[RECORDS SUPPLIED]
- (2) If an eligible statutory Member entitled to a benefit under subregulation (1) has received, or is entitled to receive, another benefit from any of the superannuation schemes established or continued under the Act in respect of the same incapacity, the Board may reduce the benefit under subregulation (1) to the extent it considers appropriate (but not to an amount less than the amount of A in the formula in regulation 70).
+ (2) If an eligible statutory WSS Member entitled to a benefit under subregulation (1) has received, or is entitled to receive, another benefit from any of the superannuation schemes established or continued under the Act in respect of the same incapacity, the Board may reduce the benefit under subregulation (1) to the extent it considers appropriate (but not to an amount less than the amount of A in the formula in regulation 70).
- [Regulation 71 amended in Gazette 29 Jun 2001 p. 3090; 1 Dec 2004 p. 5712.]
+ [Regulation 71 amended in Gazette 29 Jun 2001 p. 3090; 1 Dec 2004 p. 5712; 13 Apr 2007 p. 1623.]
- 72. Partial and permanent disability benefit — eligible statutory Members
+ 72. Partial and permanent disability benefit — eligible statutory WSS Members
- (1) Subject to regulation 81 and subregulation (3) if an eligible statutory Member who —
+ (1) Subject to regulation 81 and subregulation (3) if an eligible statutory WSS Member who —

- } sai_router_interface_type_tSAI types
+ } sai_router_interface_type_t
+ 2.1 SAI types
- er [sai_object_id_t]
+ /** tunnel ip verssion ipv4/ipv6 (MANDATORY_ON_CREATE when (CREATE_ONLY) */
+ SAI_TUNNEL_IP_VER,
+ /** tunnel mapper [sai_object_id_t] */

[WHAT IS NEEDED] Whenever a line in the material above holds the string "Members", copy that line in full.

[OUTPUT BELOW]
- 72. Partial and permanent disability benefit — eligible statutory Members
+ 72. Partial and permanent disability benefit — eligible statutory WSS Members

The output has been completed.